◆ **About this task**: Would you repeat the entries below exactly and omit the pictures?

◆ **Material shown**:
((

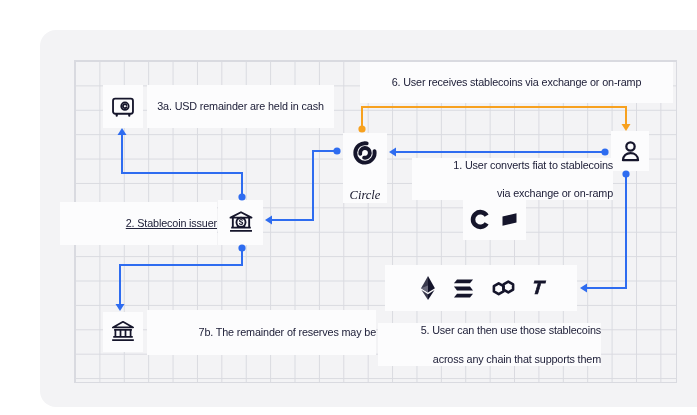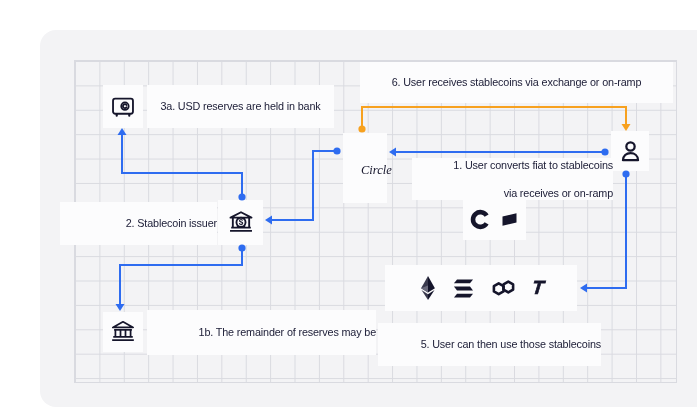"3a. USD reserves are held" span { text: reserves are held in bank -> remainder are held in cash }
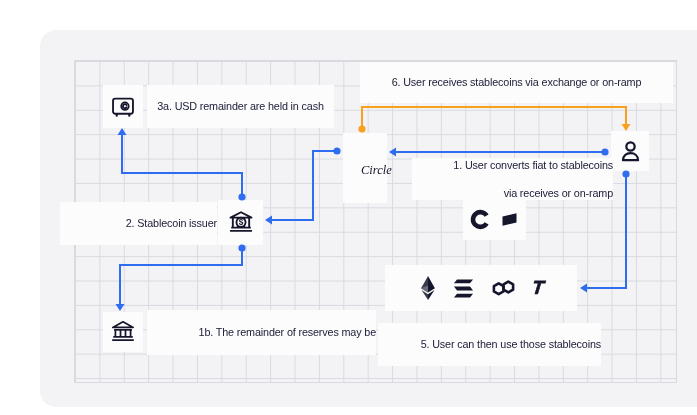"Circle" .circle-box { flex-direction: none -> column }
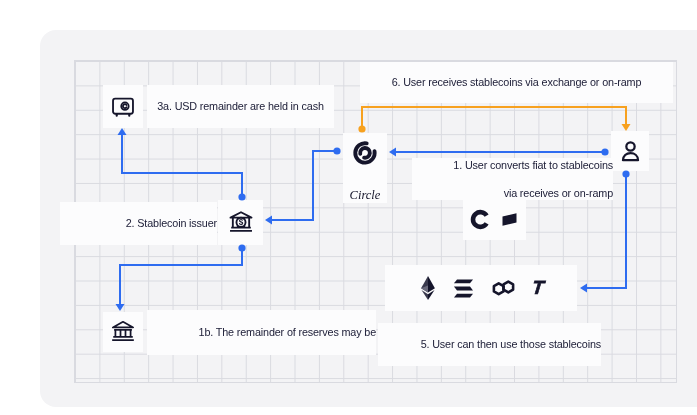"via receives or on-ramp" div { text: receives -> exchange }
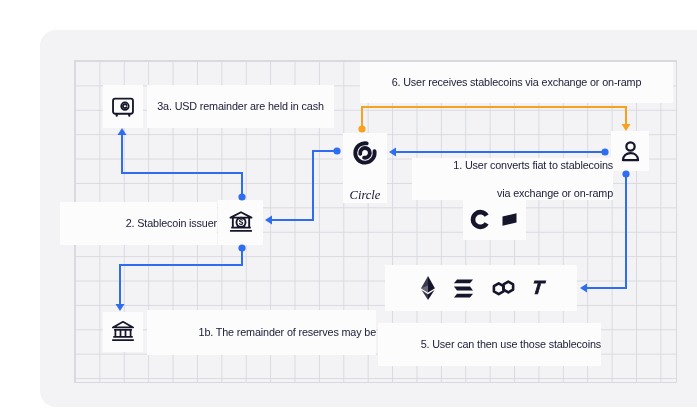"2. Stablecoin issuer" div.node { text-decoration: none -> underline }
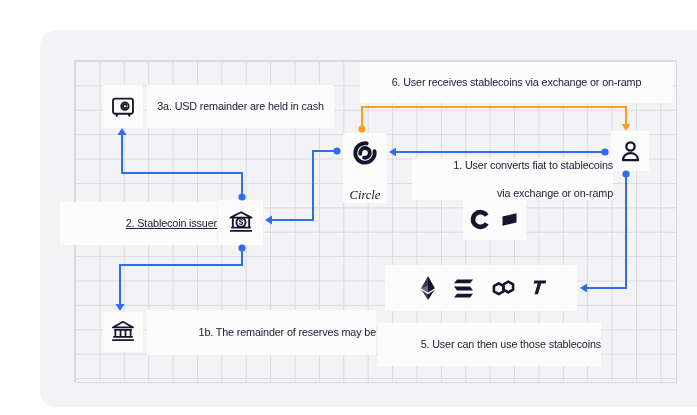"1b. The remainder of reserves" div { text: 1b -> 7b }
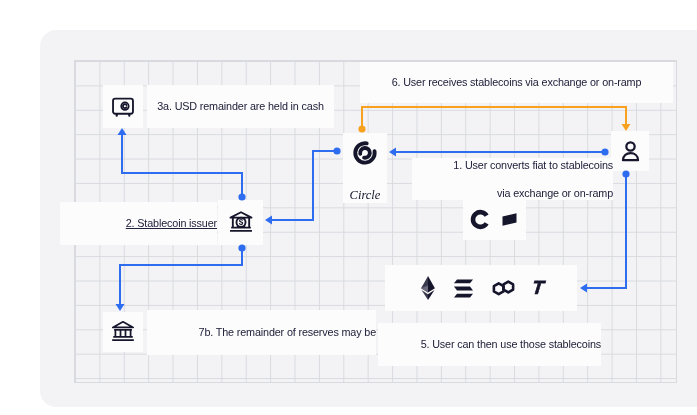"across any chain that supports" div { html: none -> <div>across any chain that supports them</div> }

))

◆ **Written solution**:
"3a. USD reserves are held" span { text: reserves are held in bank -> remainder are held in cash }
"Circle" .circle-box { flex-direction: none -> column }
"via receives or on-ramp" div { text: receives -> exchange }
"2. Stablecoin issuer" div.node { text-decoration: none -> underline }
"1b. The remainder of reserves" div { text: 1b -> 7b }
"across any chain that supports" div { html: none -> <div>across any chain that supports them</div> }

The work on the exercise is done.